View online edition


New Jersey Lawmakers Pause Open Records Bill Overhaul To Consider Amendments

by Mike Catalini, WHYY

This story is being republished under a special NJ News Commons content-sharing agreement. Link to story:

New Jersey legislative leaders hit the brakes late last week on a fast-moving bill that would have overhauled the state’s open records law, following an outpouring of opposition from civil rights groups, unions and others.

Assembly Speaker Craig Coughlin and Senate Budget Committee Chairman Paul Sarlo, both Democrats, said they will work on amending the proposed legislation that came before committees earlier this week.

While advocates who opposed the measure cheered the news, the legislation isn’t dead and just what the amendments are is not yet clear.

“Understanding how important it is to maintain transparency and the right of the public to know what their government is doing, I appreciate the concerns raised about (the bill),” Coughlin said in a statement posted to X, formerly Twitter.

The bill, which lawmakers approved out of committee earlier in the week, was up for a second, different committee vote Thursday.
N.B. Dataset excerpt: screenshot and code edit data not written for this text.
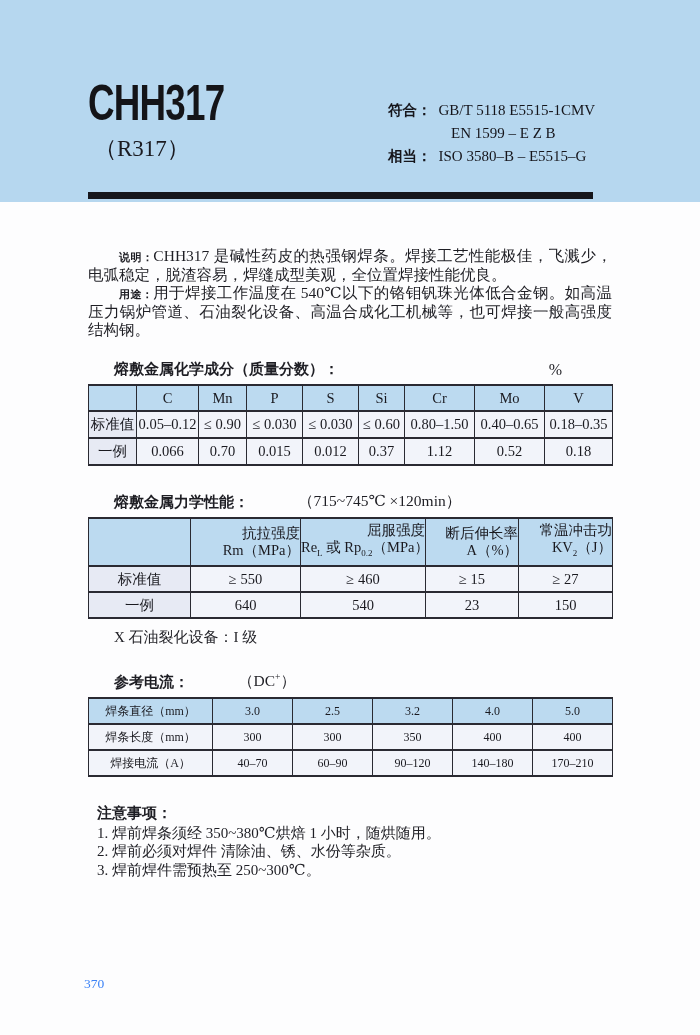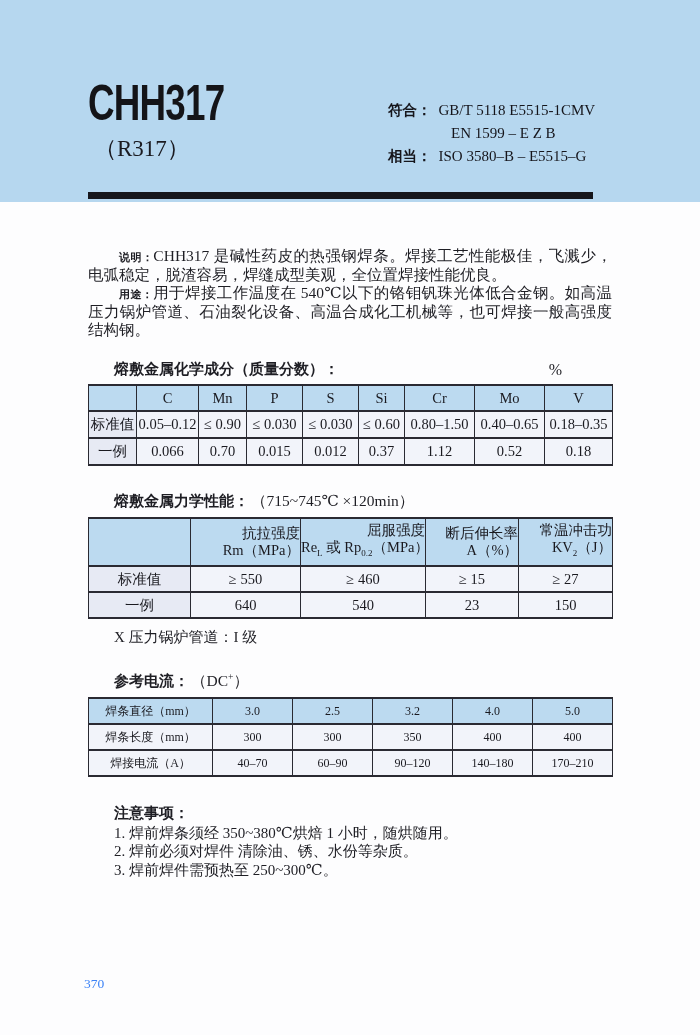"熔敷金属化学成分（质量分数）：" .sec-title { align-items: center -> flex-end; gap: none -> 47px }
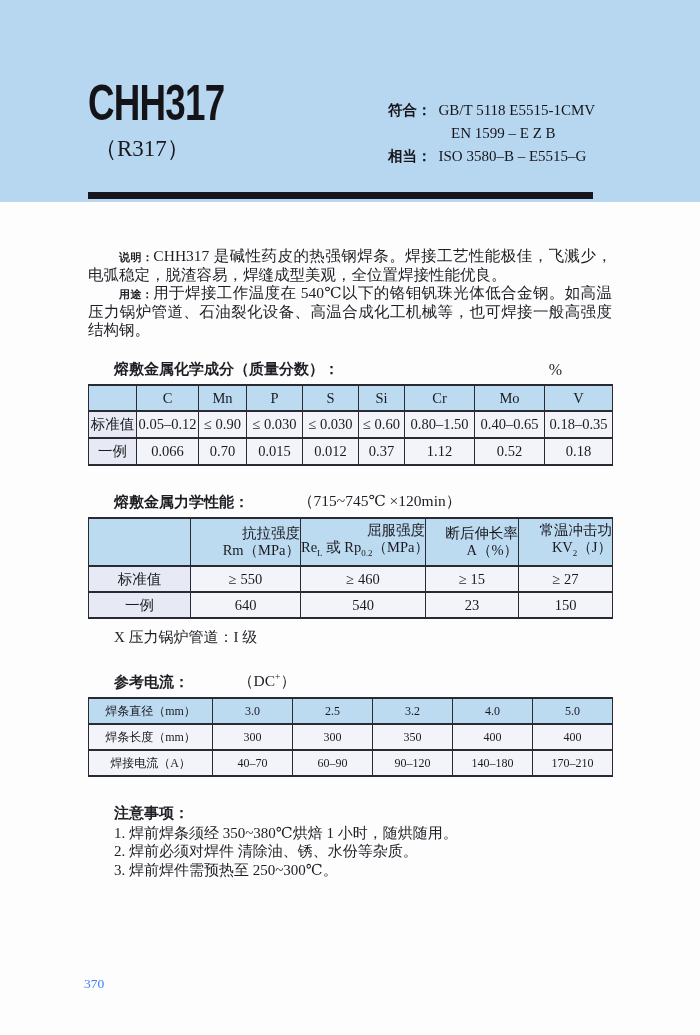"X 压力锅炉管道：I 级" div.xray { text: 压力锅炉管道 -> 石油裂化设备 }
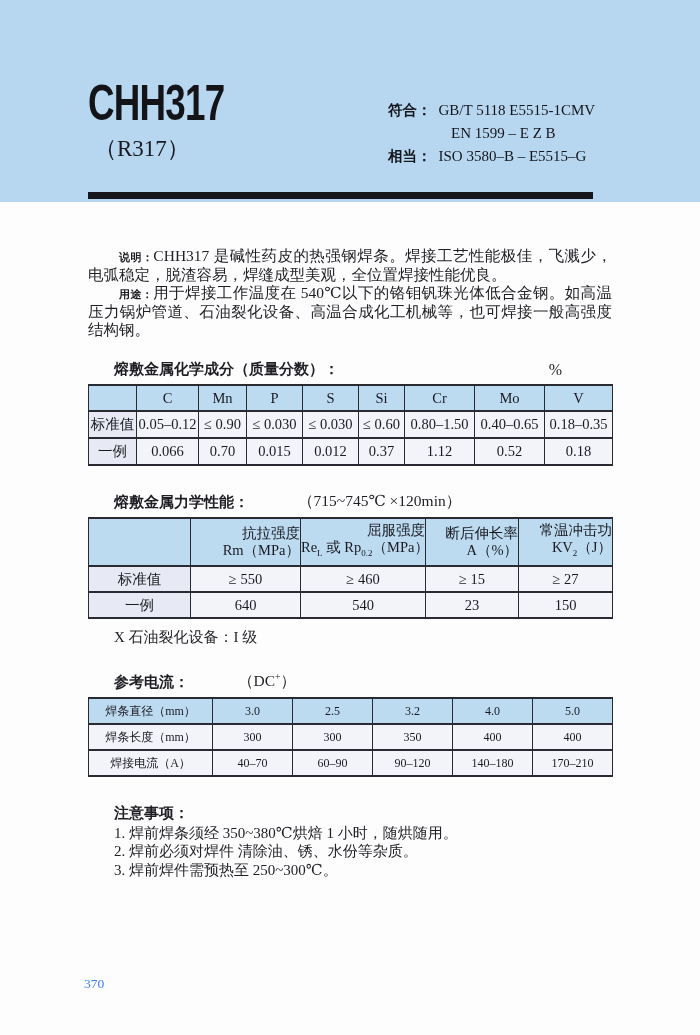"注意事项：" .notes { margin-left: 26px -> 9px }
But then Coughlin said such consideration wouldn’t happen while changes to the bill are being considered.

New Jersey’s Open Public Records Act, which hasn’t been updated in more than two decades, provides the public, including news reporters and commercial interests, the ability to obtain government documents at the state and local levels. The measure under consideration was necessary, the sponsors said, to update the bill but also to block commercial businesses seeking records from towns across the state, clogging clerk’s workloads and costing taxpayers.

The sponsors disputed suggestions that the measure would curtail the public or journalists’ ability to obtain records.

The bill prohibits the disclosure of any records to data brokers, or commercial interests that collect and sell information provided by government agencies.

Opponents of the bill queued up for hours’ worth of testimony a week ago on Monday, arguing the measure would make government less transparent. One key way that could happen under the measure, they argued was by eliminating a requirement for agencies that lose legal battles over records in court to pay for attorneys’ fees. Without that dynamic, it could be difficult for ordinary citizens to afford attorneys to press their claims for public records, according to CJ Griffin, a prominent records attorney in the state.

Other changes in the bill included a requirement that records custodians redact identifying information they believe could result in “harassment,” a requirement that critics say could lead to unnecessary redactions.

It explicitly relieves agencies of any obligation to convert records to an electronic medium and removes immediate access to records if they’re older than one year. Under current law custodians “must ordinarily” grant immediate access to budgets, contracts and payment vouchers showing how public funds were used.

The bill called for requesters to use a form created by the agency they’re seeking documents from, compared with the current practice of agencies routinely acknowledging emailed requests for documents. It also seeks to limit the disclosure of public officials’ emails and correspondence unless a specific subject and time frame are delineated.

He said the amendments would not only foster greater transparency but effectively modernize the 20-year-old law wile both protecting the information of private citizens and reducing what he called “profiteering” at the expense of municipalities and taxpayers.

Critics of the initial legislation praised the pause.

“Taking the time needed to consult with stakeholders and experts is the right approach,” said Amol Sinha, the executive director of the state’s American Civil Liberties Union, in a post on X.